[Change detection data]

-=-=-=-=-

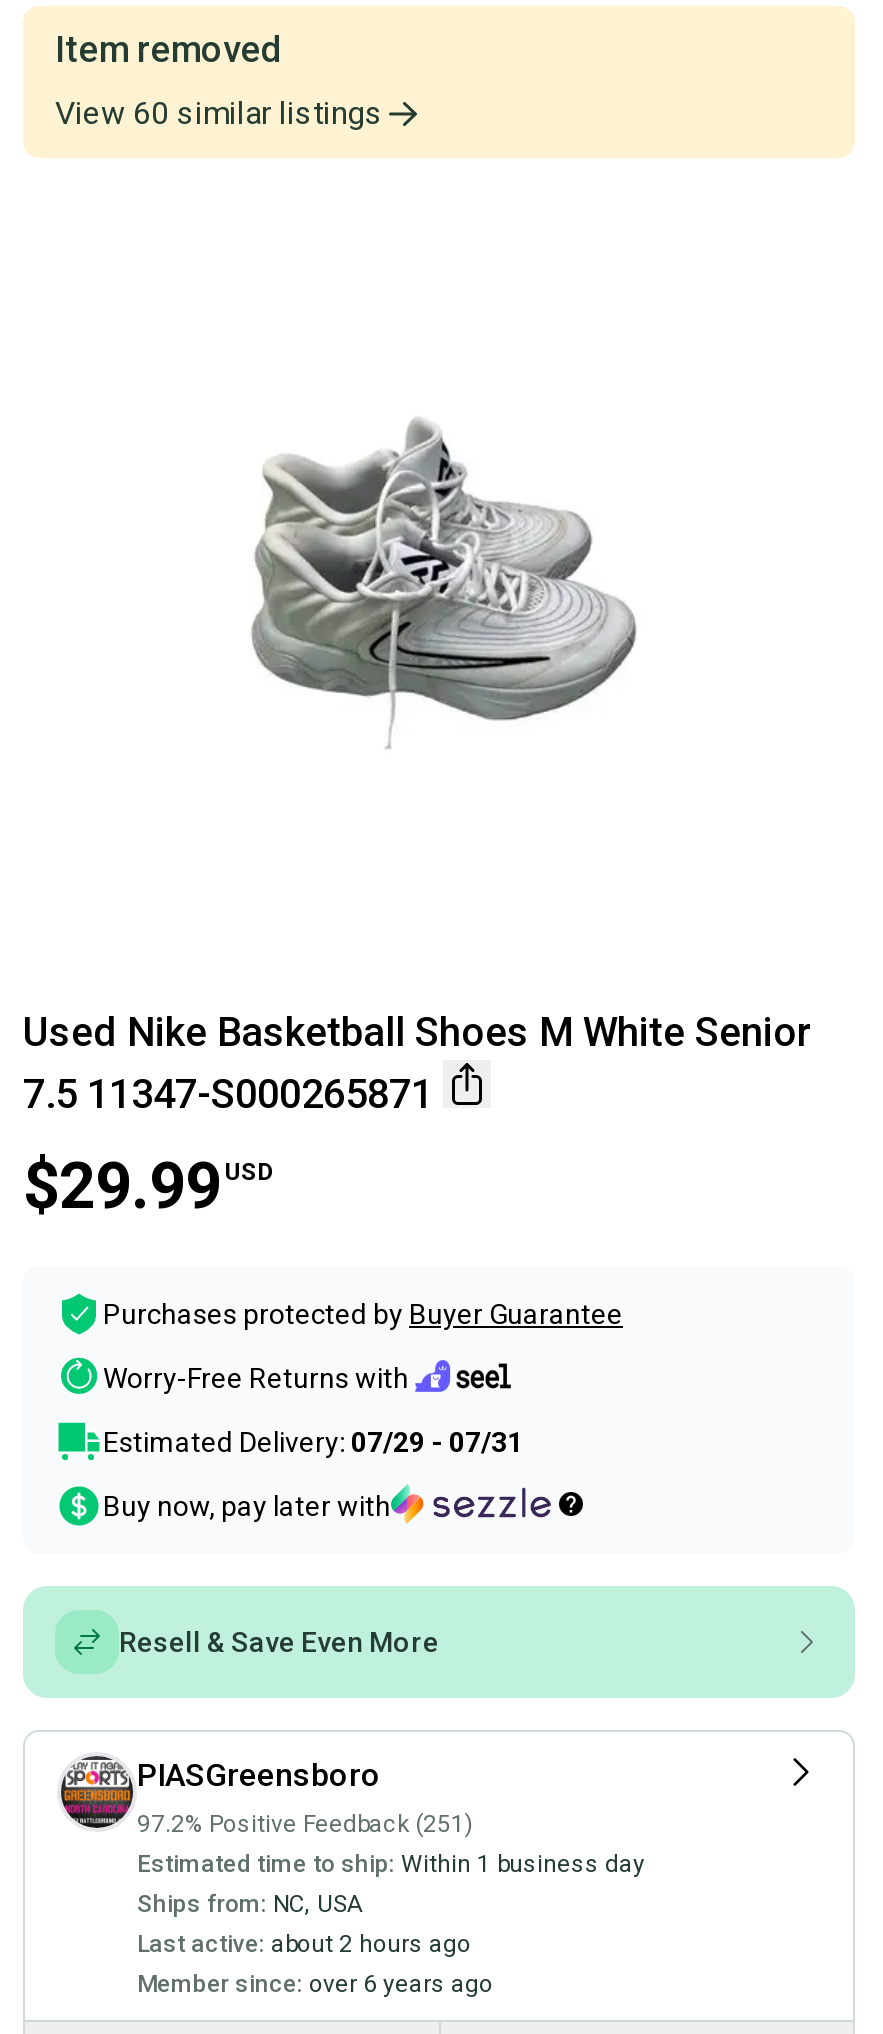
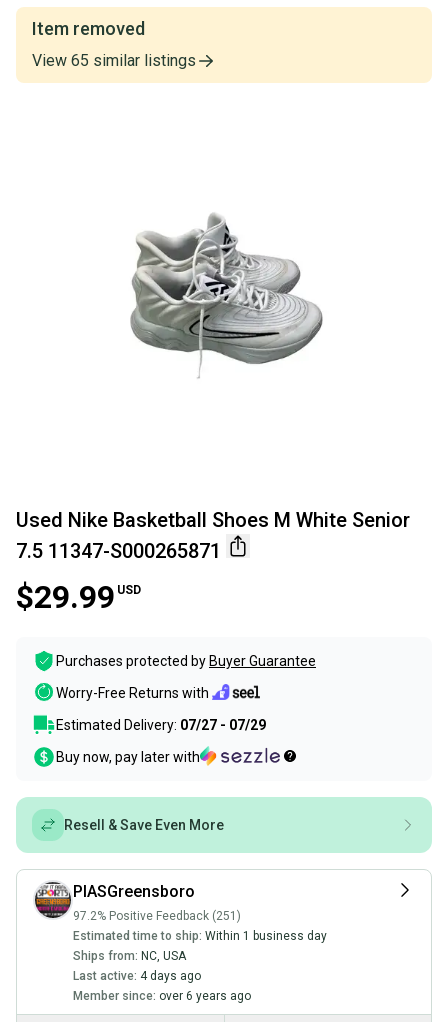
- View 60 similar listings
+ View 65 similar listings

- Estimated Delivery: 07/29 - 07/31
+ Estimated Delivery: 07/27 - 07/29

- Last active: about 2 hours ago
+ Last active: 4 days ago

-=-=-=-=-

Look through the entries above. Copy out every line holding the word "similar".

- View 60 similar listings
+ View 65 similar listings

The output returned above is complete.